The art and science of translation
by Frank Bures
The Rotarian -- March 2012
Is That a Fish in Your Ear? Translation and the Meaning of Everything (Faber & Faber, 2011)
To many of us, a translation seems like a currency exchange: You bring in your words, and the translator hands you a different set of words of equal value. In his new book, Is That a Fish in Your Ear? Translation and the Meaning of Everything (Faber & Faber, 2011), David Bellos explains why it doesn’t work that way.
Bellos, who directs the translation program at Princeton University, tells how the writer and scientist Douglas Hofstadter once sent a French poem to dozens of people and asked them to translate it. Each result was different, yet each was legitimate.

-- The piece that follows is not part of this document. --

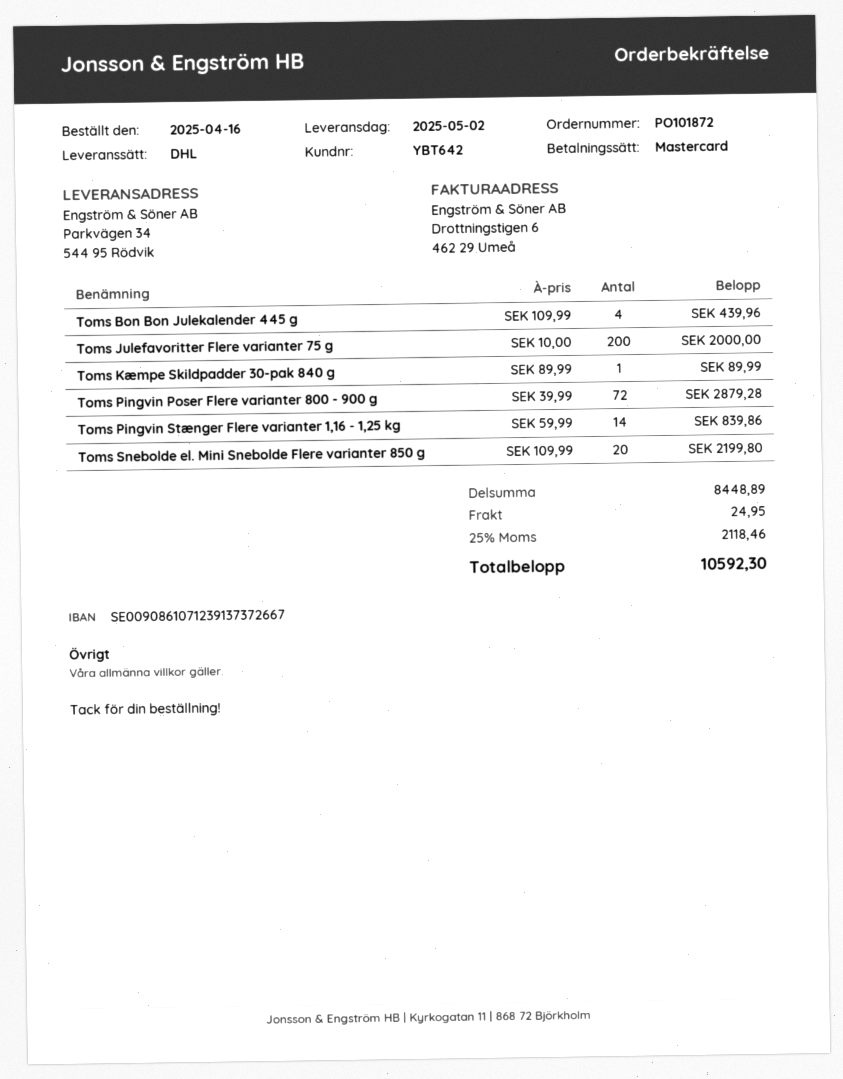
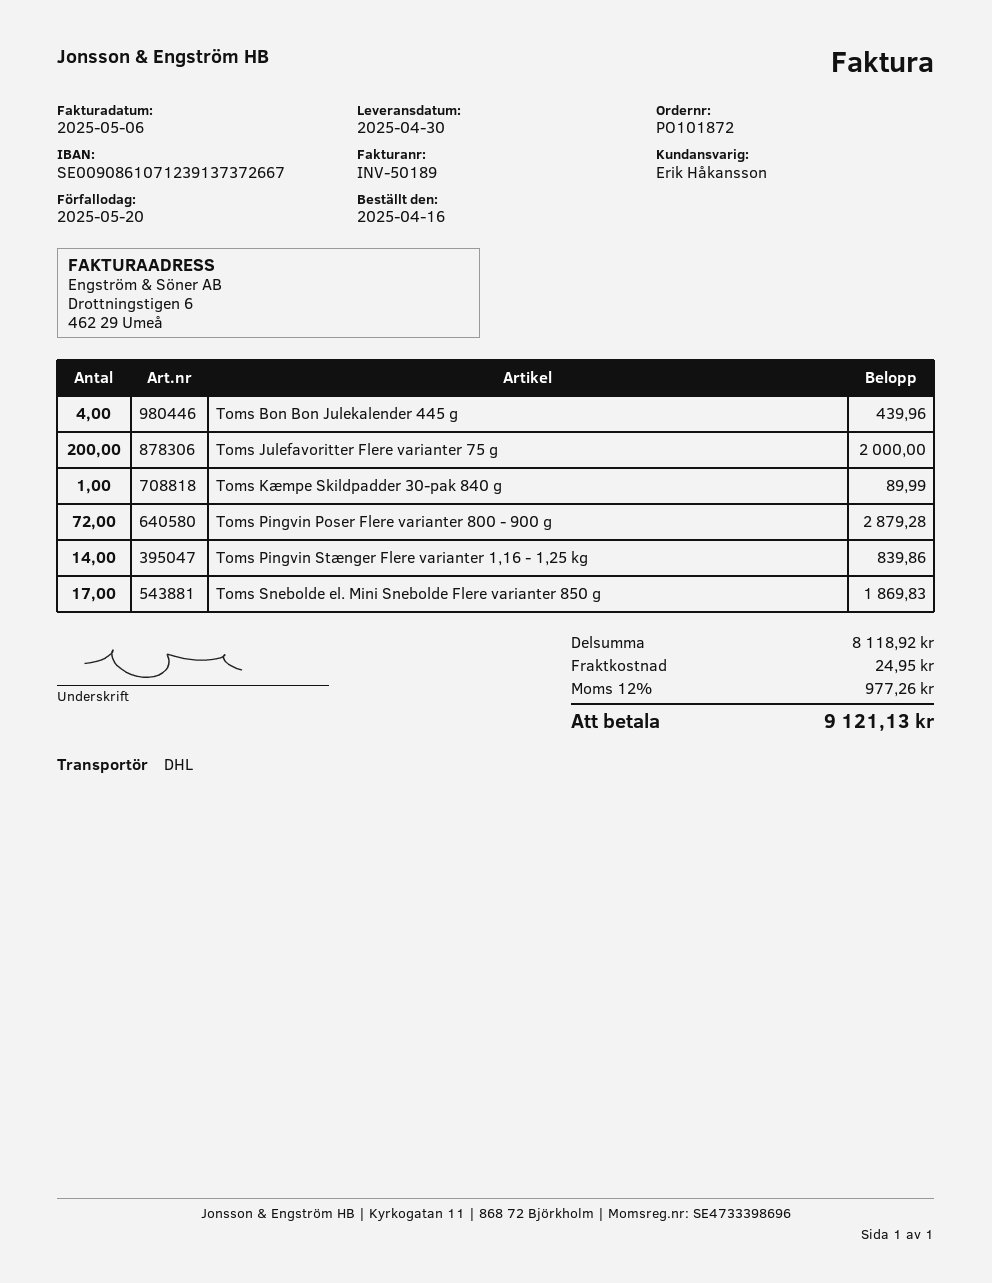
delivery date: 2025-05-02 -> 2025-04-30
Toms Snebolde el. Mini Snebolde Flere varianter 850 g: 20 for 2199.80 -> 17 for 1869.83
subtotal: 8448.89 -> 8118.92
tax: 25% = 2118.46 -> 12% = 977.26
total: 10592.30 -> 9121.13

There is no perfect translation. A translation is an act of re-creation, an appropriation of the original in an attempt to find an acceptable match in another language. Because words are imbued with many tones and histories and connotations, literal translation simply isn’t possible. Bellos likens translating to painting a portrait: The result is not the same as the original, but if it’s done well, it captures the original’s essence.
He makes this point in various ways, and at length. But the book is also filled with enough trivia to keep even the most ardent word nerd happy, including tidbits on the “Great Eskimo Vocabulary Hoax,” the “axiom of effability” (the concept that anything you can say in one language, you can say in another), and the fact that in 1941, the president of Lithuania issued his appeal for Allied help in Latin.
Underlying the author’s obvious love of languages is nostalgia for a time when there was more fluidity between them – when Christopher Columbus could scribble notes in Italian, use place names in Portuguese, write in Castilian Spanish, and keep two journals, one in Latin and one in Greek, without being all that remarkable.
“To expand our minds and to become more fully civilized members of the human race,” Bellos writes, “we should learn as many different languages as we can. The diversity of tongues is a treasure and a resource for thinking new thoughts.”
The best translation, in other words, is our own.